How do you see the future of adherent cell culture evolving, particularly in terms of scalability and automation?

Automation will be essential, especially for small-scale batches as we see them in cell and gene therapies. Automation does not only reduce labour cost, it ensures batch-to-batch consistency. Closed systems, single-use systems and integrated sensors are all part of that. At the same time, there’s growing pressure to reduce material waste and carbon footprint. So, we’ll see a shift toward sustainable, high-efficiency platforms that align with both regulatory and environmental expectations.

What’s next for Green Elephant Biotech and your mission to simplify scale-up?

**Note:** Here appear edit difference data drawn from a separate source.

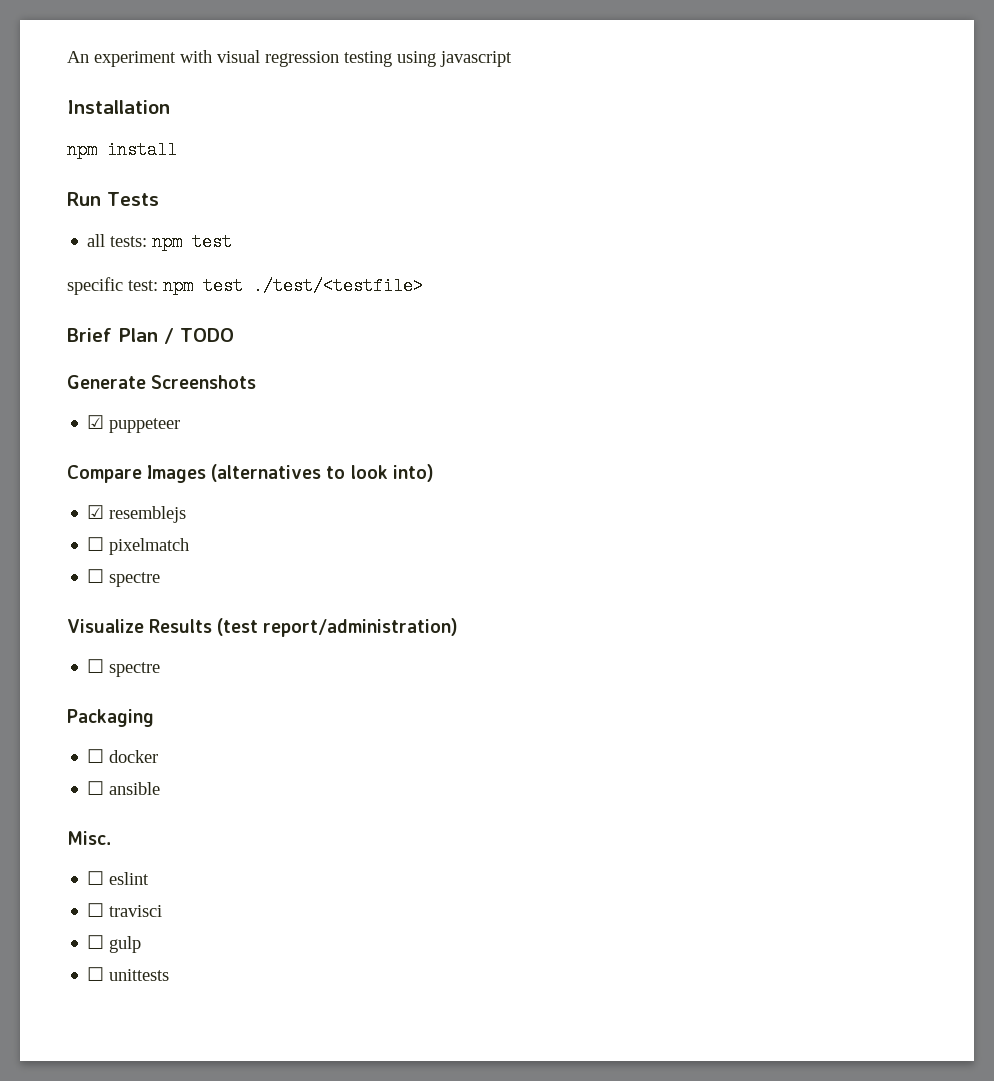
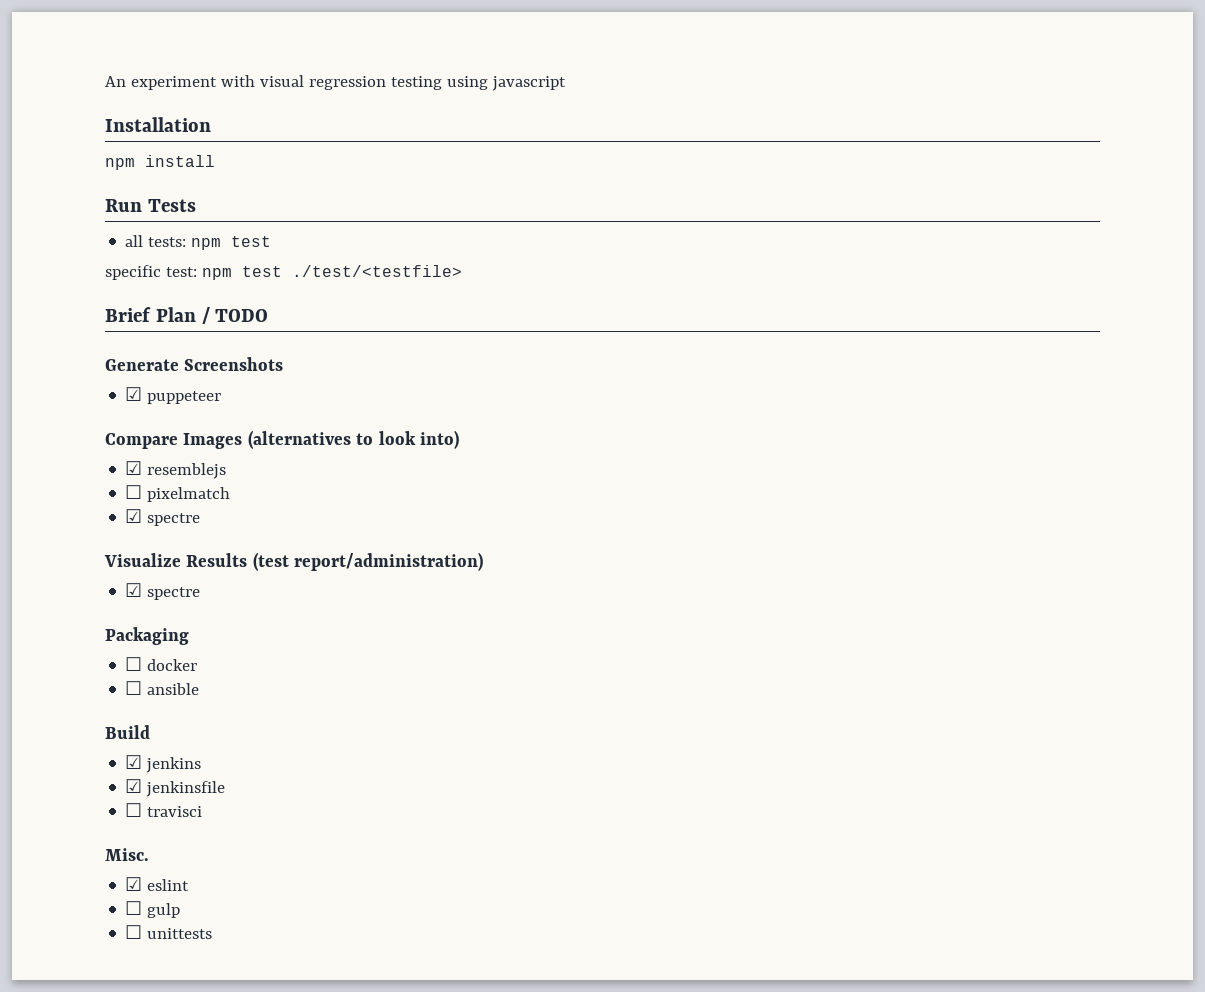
[87,569,105,583] ☐ -> [125,509,143,523] ☑
[87,659,105,673] ☐ -> [125,583,143,597] ☑
[67,831,111,845] [87,871,150,885] Misc. // ☐ eslint -> [105,725,150,739] [125,755,202,773] [125,779,226,797] Build // ☑ jenkins // ☑ jenkinsfile
(163, 911) none -> [105,848,149,861] [125,877,190,891] // Misc. // ☑ eslint

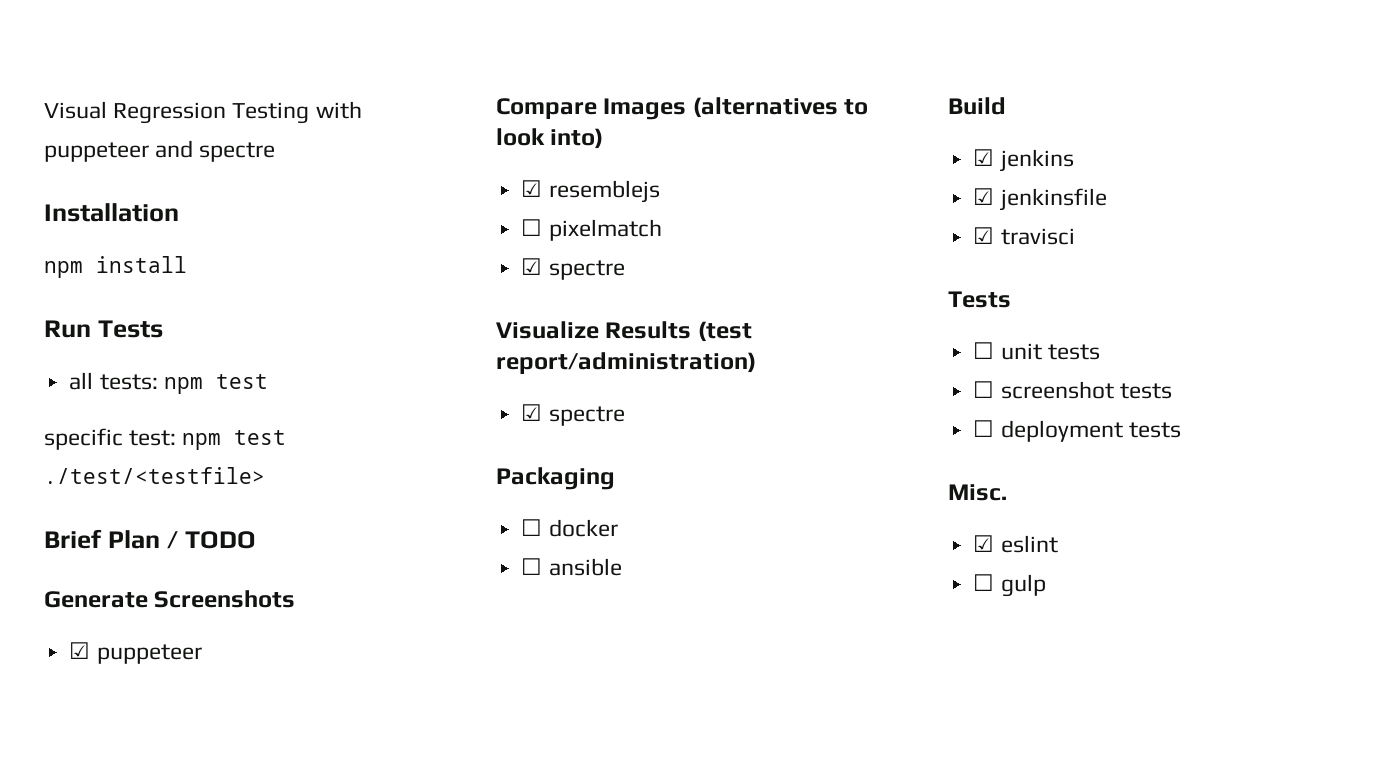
[105,75,566,91] An experiment with visual regression testing using javascript -> [44,101,362,124] [44,140,276,162] Visual Regression Testing with puppeteer and spectre
[125,803,203,817] ☐ travisci -> [973,227,1075,245] [948,291,1011,308] [973,342,1100,360] [973,381,1172,399] [973,420,1181,442] ☑ travisci // Tests // ☐ unit tests // ☐ screenshot tests // ☐ deployment tests
[125,925,213,939] // ☐ unittests -> (1046, 585) none

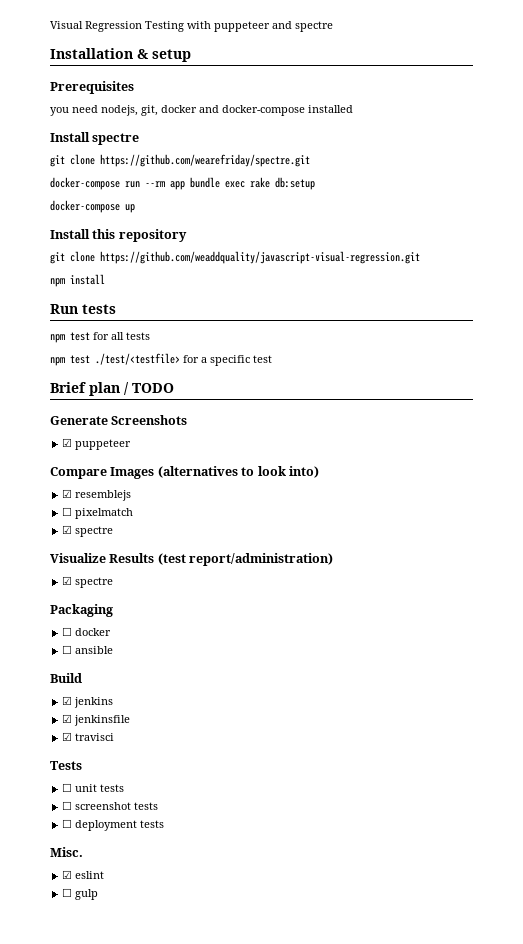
(179, 212) none -> [137,49,191,62] [50,81,134,94] [50,105,353,116] [50,132,140,145] [50,154,310,167] [50,177,315,190] [50,200,135,213] [50,229,187,242] [50,251,420,264] & setup // Prerequisites // you need nodejs, git, docker and docker-compose installed // Install spectre // git clone https://github.com/wearefriday/spectre.git // docker-compose run --rm app bundle exec rake db:setup // docker-compose up // Install this repository // git clone https://github.com/weaddquality/javascript-visual-regression.git
[97,320,163,338] [69,372,268,394] [44,428,177,450] Tests // all tests: npm test // specific test: -> [82,304,116,314] [50,332,150,343] tests // npm test for all tests //
(265, 475) none -> [183,355,272,366] for a specific test
[107,530,160,549] Plan -> [89,382,120,396] plan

We’re entering an exciting new phase. On the operational side, we’re expanding our production capacity and scaling up our GMP-compliant supply chain to meet growing demand from customers moving toward clinical manufacturing. At the same time, we’re investing heavily in the development of our upcoming automated cell culture platform. It is designed to reduce manual handling by over 90%, while enabling online monitoring and data-driven control of adherent cell culture processes. This allows customers to start small with a manual CellScrew setup and seamlessly transition to automated, scalable production as their needs grow – without changing the environment for the cells. Our broader mission stays the same: to make adherent cell culture truly scalable, practical, cost-efficient, and sustainable. We want to empower cell and gene therapy developers to focus on what matters most: delivering life-changing therapies and making them accessible for more patients.